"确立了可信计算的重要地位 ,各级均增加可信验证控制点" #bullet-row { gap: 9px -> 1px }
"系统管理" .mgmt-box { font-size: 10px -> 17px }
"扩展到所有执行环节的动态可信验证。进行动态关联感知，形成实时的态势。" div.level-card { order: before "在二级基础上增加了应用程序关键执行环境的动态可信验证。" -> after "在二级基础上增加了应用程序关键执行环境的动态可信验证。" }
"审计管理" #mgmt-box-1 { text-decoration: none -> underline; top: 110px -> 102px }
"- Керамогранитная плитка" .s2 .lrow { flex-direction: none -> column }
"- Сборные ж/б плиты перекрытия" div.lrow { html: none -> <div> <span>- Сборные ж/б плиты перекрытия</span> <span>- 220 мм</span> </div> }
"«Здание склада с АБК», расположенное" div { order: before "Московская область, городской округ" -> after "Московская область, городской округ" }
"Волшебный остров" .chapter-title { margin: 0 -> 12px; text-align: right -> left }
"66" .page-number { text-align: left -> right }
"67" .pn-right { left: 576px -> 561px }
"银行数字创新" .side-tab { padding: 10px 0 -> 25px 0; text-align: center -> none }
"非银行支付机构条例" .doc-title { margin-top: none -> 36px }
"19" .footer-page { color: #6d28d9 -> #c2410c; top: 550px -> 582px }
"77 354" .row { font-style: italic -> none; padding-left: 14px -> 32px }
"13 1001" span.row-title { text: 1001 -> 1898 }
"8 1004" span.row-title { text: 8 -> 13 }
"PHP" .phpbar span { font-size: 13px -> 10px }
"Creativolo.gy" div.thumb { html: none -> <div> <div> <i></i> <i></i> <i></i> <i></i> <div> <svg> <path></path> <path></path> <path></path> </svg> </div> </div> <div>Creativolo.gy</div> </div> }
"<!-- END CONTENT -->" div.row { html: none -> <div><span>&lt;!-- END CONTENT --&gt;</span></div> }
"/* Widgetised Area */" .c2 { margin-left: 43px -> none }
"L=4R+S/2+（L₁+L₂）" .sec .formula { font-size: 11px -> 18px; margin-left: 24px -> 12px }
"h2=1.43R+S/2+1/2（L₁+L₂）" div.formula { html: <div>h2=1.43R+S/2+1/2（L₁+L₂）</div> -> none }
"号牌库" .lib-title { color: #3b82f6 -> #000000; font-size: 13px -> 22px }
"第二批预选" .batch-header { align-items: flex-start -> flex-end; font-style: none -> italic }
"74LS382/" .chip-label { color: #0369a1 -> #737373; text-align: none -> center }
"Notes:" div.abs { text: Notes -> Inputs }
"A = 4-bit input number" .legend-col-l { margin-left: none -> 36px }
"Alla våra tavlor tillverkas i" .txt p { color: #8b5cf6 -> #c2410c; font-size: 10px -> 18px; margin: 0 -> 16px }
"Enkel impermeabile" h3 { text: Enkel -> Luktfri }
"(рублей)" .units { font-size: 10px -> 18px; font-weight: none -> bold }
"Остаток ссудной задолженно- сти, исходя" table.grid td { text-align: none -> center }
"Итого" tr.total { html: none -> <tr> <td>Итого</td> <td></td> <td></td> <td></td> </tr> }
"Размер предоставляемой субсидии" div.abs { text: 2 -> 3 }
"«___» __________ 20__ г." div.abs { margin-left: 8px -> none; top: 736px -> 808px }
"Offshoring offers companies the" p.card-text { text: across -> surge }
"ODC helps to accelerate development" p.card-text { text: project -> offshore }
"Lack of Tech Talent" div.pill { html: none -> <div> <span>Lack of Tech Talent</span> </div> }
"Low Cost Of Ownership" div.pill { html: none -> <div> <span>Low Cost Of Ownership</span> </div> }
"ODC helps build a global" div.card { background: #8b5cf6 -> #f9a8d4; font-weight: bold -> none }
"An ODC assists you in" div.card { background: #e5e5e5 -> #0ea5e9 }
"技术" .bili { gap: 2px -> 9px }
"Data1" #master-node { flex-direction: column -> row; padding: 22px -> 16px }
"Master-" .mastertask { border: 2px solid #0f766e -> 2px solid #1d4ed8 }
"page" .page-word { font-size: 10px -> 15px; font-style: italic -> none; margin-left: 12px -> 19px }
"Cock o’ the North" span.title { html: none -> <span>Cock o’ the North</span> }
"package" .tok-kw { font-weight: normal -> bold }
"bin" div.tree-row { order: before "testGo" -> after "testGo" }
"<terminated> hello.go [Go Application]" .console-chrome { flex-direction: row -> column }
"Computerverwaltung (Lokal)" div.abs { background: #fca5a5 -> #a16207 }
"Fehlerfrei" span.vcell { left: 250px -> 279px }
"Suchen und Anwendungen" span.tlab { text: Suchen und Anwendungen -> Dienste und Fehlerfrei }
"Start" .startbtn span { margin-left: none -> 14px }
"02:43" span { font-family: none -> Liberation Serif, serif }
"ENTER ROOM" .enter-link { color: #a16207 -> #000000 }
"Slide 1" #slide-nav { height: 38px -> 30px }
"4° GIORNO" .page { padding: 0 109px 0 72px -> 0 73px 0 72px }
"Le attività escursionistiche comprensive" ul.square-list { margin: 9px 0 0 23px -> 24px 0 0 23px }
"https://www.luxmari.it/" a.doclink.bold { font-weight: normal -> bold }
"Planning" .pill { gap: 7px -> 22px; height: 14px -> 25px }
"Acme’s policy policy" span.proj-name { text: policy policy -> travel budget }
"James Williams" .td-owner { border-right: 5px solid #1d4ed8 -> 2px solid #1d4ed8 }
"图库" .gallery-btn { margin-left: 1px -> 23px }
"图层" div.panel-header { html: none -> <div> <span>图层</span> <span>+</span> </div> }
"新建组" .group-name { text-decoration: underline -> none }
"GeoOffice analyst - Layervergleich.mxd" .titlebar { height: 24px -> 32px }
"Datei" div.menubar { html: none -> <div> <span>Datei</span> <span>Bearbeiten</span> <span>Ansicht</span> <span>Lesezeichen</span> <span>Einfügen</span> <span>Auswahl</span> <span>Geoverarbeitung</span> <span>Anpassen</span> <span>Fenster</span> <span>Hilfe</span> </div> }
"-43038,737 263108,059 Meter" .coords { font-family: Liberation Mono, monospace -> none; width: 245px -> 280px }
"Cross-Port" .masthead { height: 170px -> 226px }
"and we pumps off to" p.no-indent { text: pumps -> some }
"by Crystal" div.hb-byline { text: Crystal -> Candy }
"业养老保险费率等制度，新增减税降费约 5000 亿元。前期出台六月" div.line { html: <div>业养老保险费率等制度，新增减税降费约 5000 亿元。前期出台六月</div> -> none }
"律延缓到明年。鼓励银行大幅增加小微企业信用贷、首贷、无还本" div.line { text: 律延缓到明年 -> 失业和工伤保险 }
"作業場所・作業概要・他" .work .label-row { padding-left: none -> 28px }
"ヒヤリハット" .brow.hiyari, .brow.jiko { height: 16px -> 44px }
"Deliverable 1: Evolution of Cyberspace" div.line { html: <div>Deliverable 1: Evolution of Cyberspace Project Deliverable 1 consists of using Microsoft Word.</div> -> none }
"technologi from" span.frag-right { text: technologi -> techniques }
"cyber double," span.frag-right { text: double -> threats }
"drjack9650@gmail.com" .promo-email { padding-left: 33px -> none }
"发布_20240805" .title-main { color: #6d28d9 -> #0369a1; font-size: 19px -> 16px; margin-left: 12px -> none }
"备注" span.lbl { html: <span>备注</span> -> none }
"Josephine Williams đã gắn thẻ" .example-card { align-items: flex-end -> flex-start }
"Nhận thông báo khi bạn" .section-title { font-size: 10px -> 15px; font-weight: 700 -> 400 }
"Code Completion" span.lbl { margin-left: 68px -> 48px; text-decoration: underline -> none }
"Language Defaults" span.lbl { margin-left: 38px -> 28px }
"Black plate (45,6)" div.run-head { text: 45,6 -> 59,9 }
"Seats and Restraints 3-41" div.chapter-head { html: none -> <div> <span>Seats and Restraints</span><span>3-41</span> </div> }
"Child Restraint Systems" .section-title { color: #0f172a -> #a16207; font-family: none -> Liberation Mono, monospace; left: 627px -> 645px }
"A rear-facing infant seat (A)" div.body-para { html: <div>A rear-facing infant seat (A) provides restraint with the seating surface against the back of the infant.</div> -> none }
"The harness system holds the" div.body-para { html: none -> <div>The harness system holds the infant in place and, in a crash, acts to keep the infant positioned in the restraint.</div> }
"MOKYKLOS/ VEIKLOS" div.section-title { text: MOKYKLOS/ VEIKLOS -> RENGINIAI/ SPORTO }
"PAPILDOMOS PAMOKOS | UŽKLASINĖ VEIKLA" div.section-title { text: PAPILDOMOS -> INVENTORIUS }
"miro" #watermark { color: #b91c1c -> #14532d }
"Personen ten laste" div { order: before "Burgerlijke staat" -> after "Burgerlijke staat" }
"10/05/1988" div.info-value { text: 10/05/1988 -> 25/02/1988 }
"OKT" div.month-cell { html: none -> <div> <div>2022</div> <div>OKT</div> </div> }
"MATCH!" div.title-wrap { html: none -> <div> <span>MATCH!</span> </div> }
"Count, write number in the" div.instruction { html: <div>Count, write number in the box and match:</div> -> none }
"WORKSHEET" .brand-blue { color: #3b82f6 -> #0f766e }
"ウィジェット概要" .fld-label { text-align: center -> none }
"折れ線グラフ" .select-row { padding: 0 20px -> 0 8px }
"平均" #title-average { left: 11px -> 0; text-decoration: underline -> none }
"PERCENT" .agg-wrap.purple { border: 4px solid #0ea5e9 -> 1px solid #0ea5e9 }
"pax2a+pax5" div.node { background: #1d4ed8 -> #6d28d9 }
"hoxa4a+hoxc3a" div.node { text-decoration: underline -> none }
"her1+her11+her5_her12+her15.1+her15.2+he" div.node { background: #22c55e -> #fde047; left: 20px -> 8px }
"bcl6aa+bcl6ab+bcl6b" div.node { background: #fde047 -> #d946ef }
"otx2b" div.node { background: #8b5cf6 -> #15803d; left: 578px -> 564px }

————————

Using the listing above, show every line that includes the string "header".

"第二批预选" .batch-header { align-items: flex-start -> flex-end; font-style: none -> italic }
"图层" div.panel-header { html: none -> <div> <span>图层</span> <span>+</span> </div> }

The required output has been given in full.